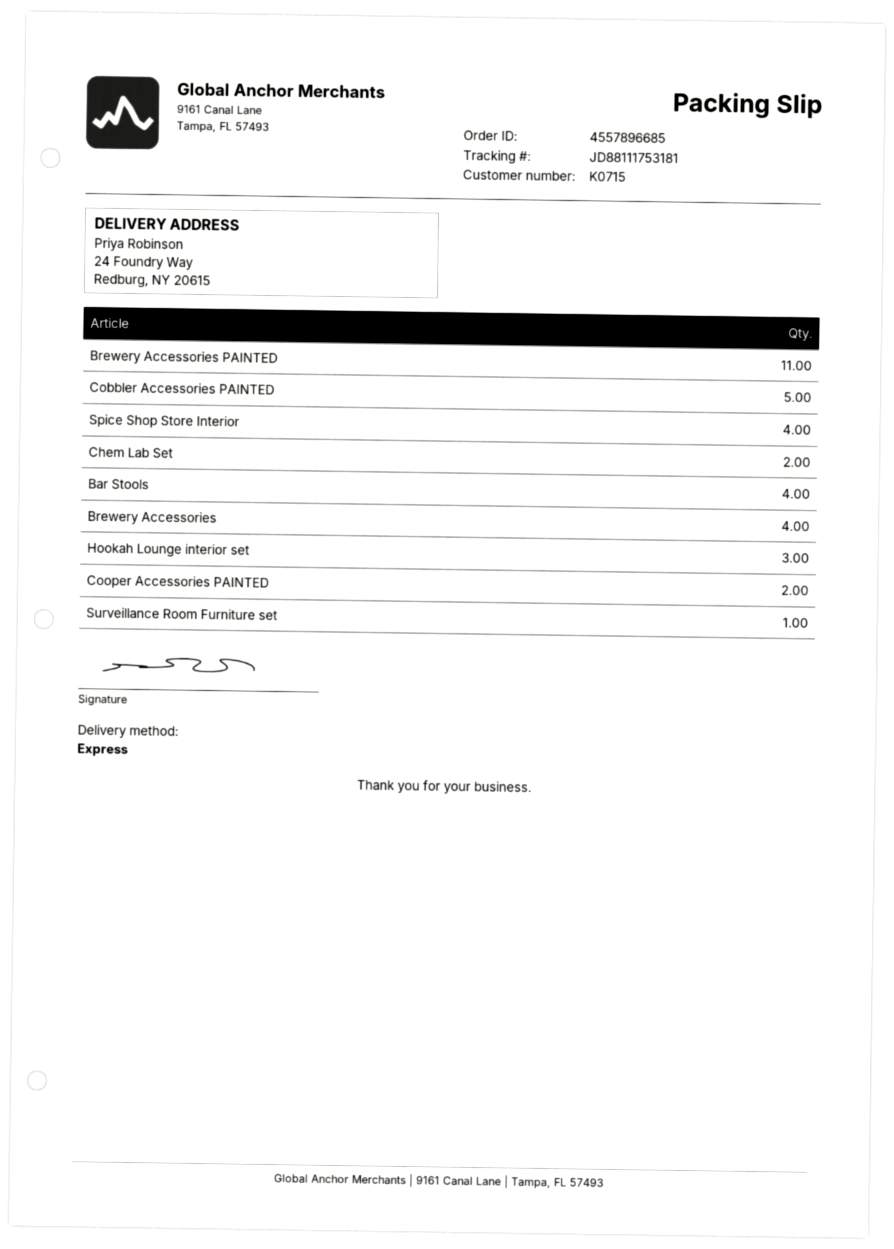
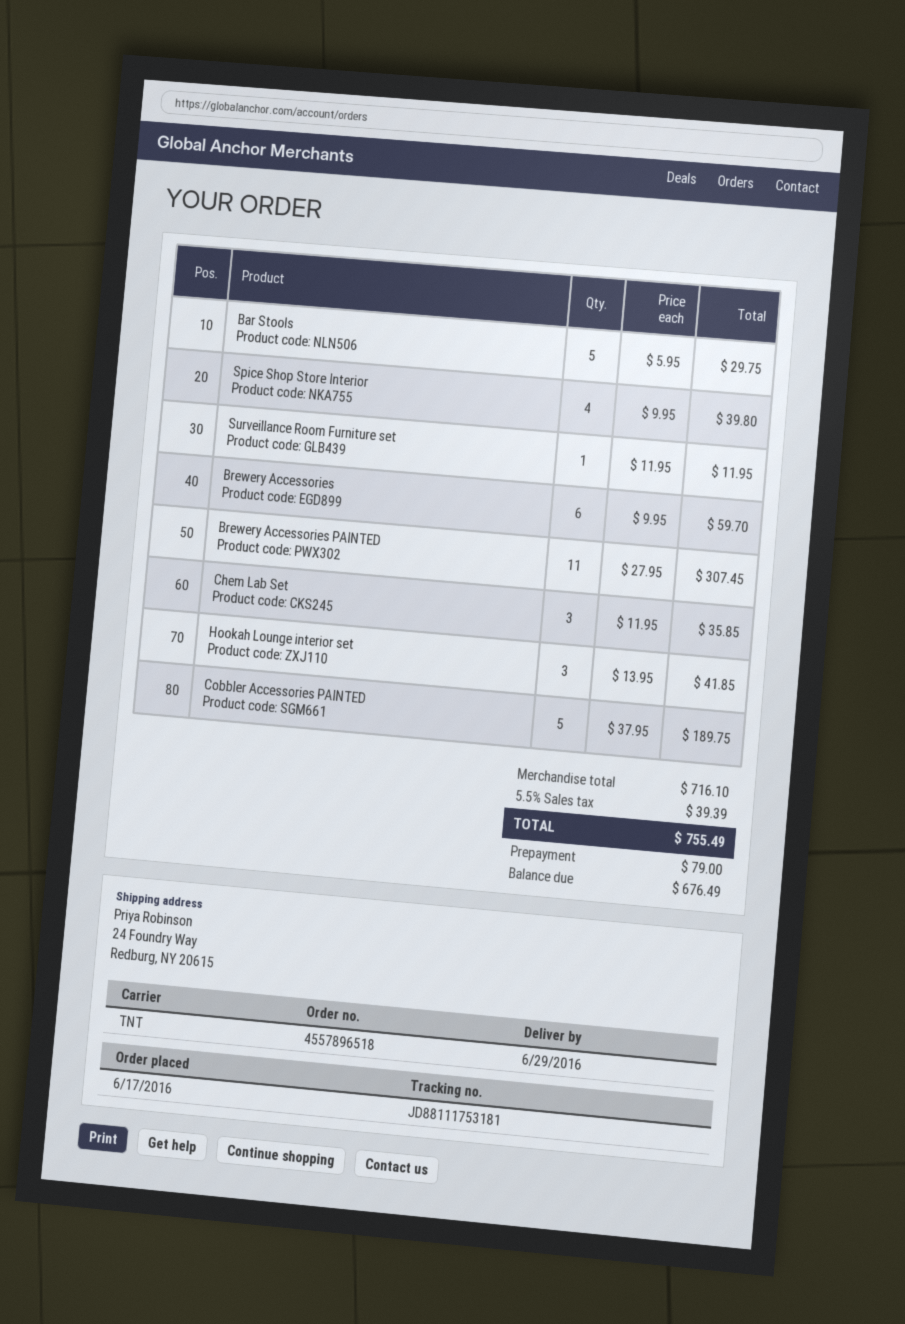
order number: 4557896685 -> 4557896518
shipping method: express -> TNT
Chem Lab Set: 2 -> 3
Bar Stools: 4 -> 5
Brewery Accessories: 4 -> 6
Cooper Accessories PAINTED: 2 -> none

* * *

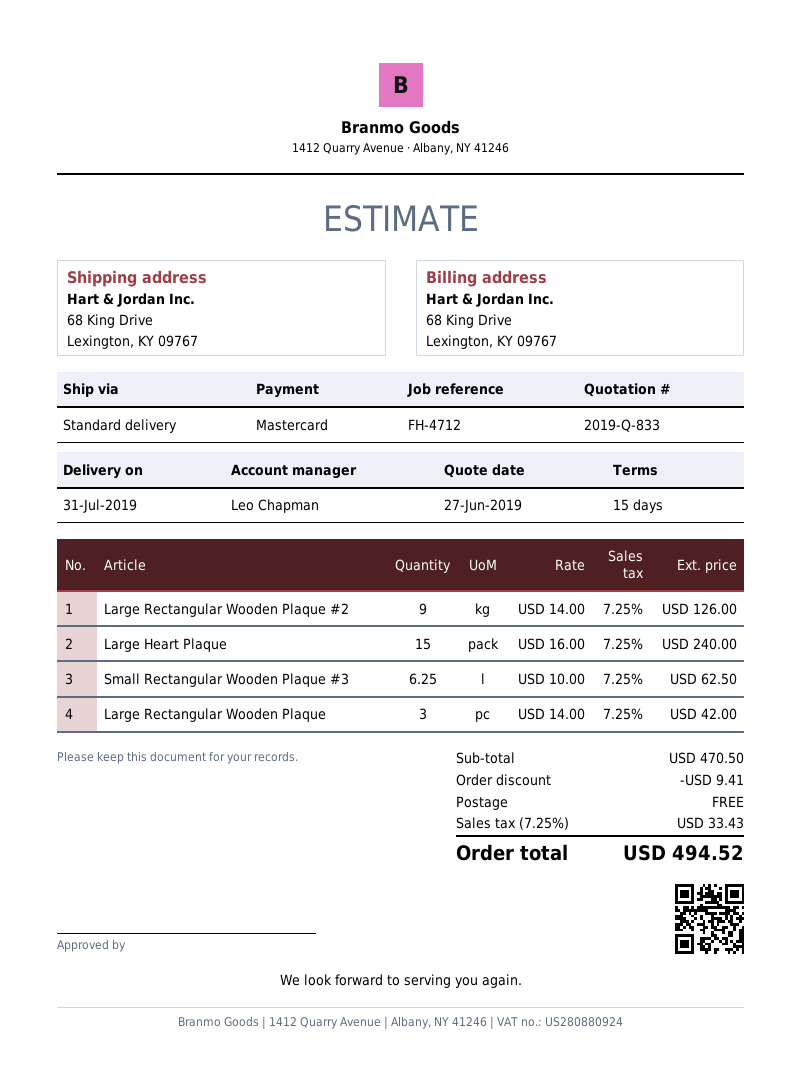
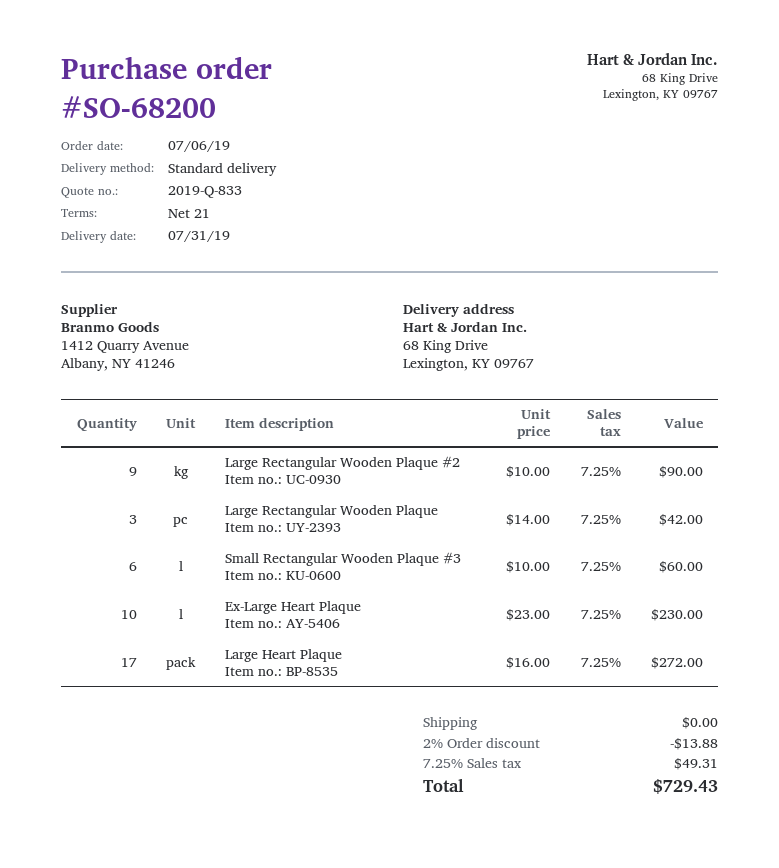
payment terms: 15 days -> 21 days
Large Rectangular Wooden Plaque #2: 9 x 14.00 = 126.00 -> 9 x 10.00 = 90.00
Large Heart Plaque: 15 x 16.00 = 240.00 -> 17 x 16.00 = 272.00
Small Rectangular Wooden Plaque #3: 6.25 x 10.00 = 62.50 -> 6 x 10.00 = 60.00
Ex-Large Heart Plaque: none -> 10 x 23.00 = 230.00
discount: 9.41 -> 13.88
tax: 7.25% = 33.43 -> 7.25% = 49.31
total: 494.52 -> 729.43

What the exercise asks:
Beginning with the line that has "shipping method: express -> TNT" and ending with the line that has "Cooper Accessories PAINTED: 2 -> none", set down the lines above exactly and include no others.

Task response:
shipping method: express -> TNT
Chem Lab Set: 2 -> 3
Bar Stools: 4 -> 5
Brewery Accessories: 4 -> 6
Cooper Accessories PAINTED: 2 -> none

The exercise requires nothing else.